10.Clinical and Radiographic Outcomes of Cervical Disc Replacement Versus Posterior Endoscopic Cervical Decompression: A Matched-Pair Comparison Analysis
Vit KOTHEERANURAK ; Khanathip JITPAKDEE ; Kai-Uwe LEWANDROWSKI ; Guang-Xun LIN ; Weerasak SINGHATANADGIGE ; Worawat LIMTHONGKUL ; Wicharn YINGSAKMONGKOL ; Jin-Sung KIM ; Wongthawat LIAWRUNGRUEANG
Neurospine 2024;21(3):1040-1050
Objective:
To compare clinical and radiographic outcomes between 2 motion preservation surgeries, cervical disc replacement (CDR) and posterior endoscopic cervical decompression (PECD), for unilateral cervical radiculopathy.
Methods:
Between February 2018 and December 2020, 60 patients with unilateral cervical radiculopathy who underwent either CDR or PECD were retrospectively recruited as matched pairs. Clinical outcomes included visual analogue scale (VAS) scores for neck and arm pain, Neck Disability Index (NDI), and satisfaction rates. The radiographic outcome was index level motion. Intraoperative data, complications, and hospital stay were collected.

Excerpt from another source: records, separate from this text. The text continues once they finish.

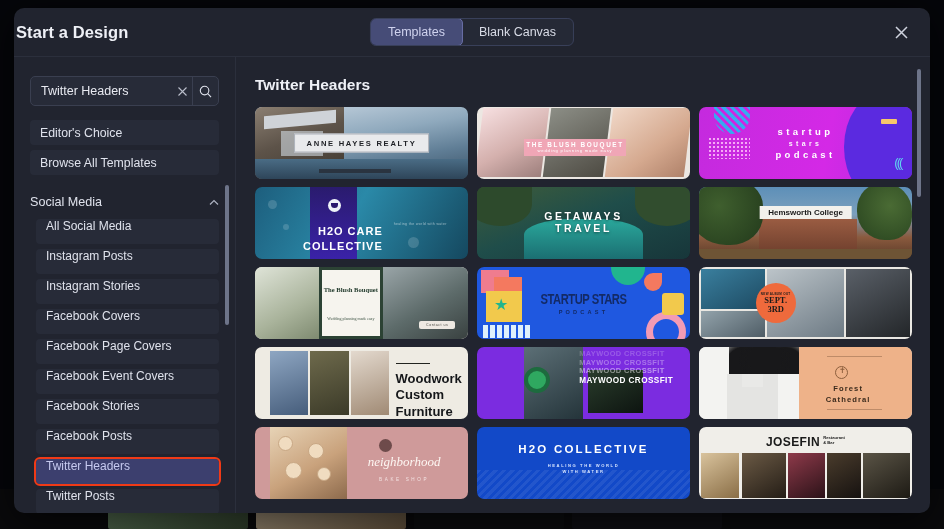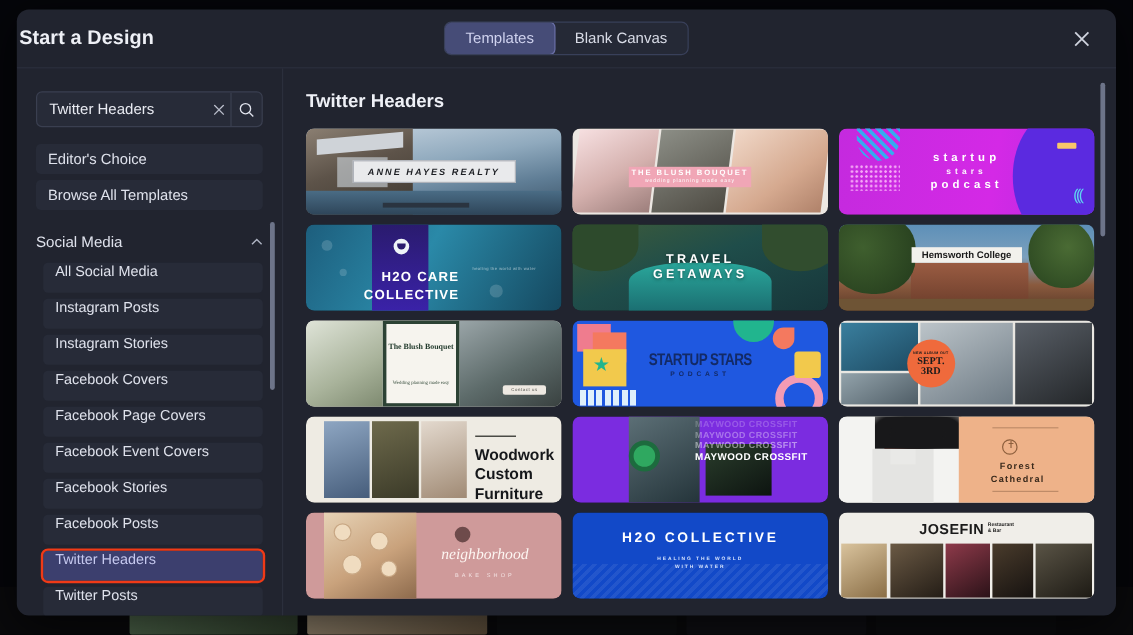--- a/index.html
+++ b/index.html
@@ -205,7 +205,7 @@
   }
 
   
-  .c1 { background: linear-gradient(170deg,#c9d6e2 0%,#8fa9bd 42%,#5f7d95 70%,#3c5367 100%); font-style: italic; }
+  .c1 { background: linear-gradient(170deg,#c9d6e2 0%,#8fa9bd 42%,#5f7d95 70%,#3c5367 100%); }
   .c1 .house { position:absolute; left:0; top:0; width:42%; height:100%;
     background: linear-gradient(160deg,#8b7f72 0%,#5d5349 45%,#3d372f 100%); }
   .c1 .roof { position:absolute; left:4%; top:8%; width:34%; height:18%; background:#cfd3d8; transform:skewY(-5deg); }

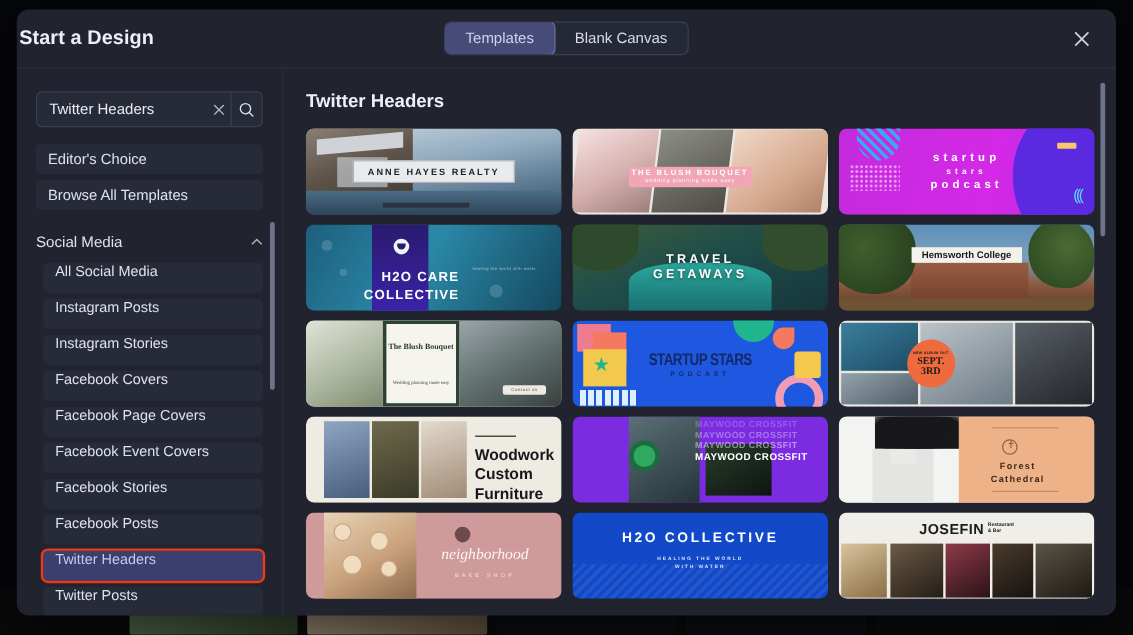--- a/index.html
+++ b/index.html
@@ -576,8 +576,8 @@
               <div class="palm pl"></div>
               <div class="palm pr"></div>
             <div class="t">
+              <div>GETAWAYS</div>
               <div>TRAVEL</div>
-              <div>GETAWAYS</div>
             </div>
           </div>
         </div>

Preoperative and postoperative outcomes were compared.
Results:
Patients undergoing CDR or PECD were included, with 30 cases in each group. Matched pairs were compared in terms of demographic data and preoperative measurements. CDR was associated with shorter operative times, whereas PECD resulted in less intraoperative blood loss. The total complication rate was 5%. NDI and VAS for neck and arm were significantly improved in both groups, with no significant differences between the 2 groups. Satisfaction rates of good and excellent exceeded 87% in both groups. CDR was superior to PECD in the restoration of disc height. Early postoperative follow-up showed no significant difference in terms of index level motion. PECD demonstrated significantly shorter hospital stays and quicker return-to-work times (p<0.05).
Conclusion
PECD achieved equivalent clinical and radiologic outcomes compared with CDR when the certain criteria for surgery were met. Both techniques demonstrated the potential to maintain index level motion. Additionally, PECD resulted in less blood loss, shorter hospital stays, and faster return-to-work times. Conversely, CDR offered shorter operative times and better restoration of disc height.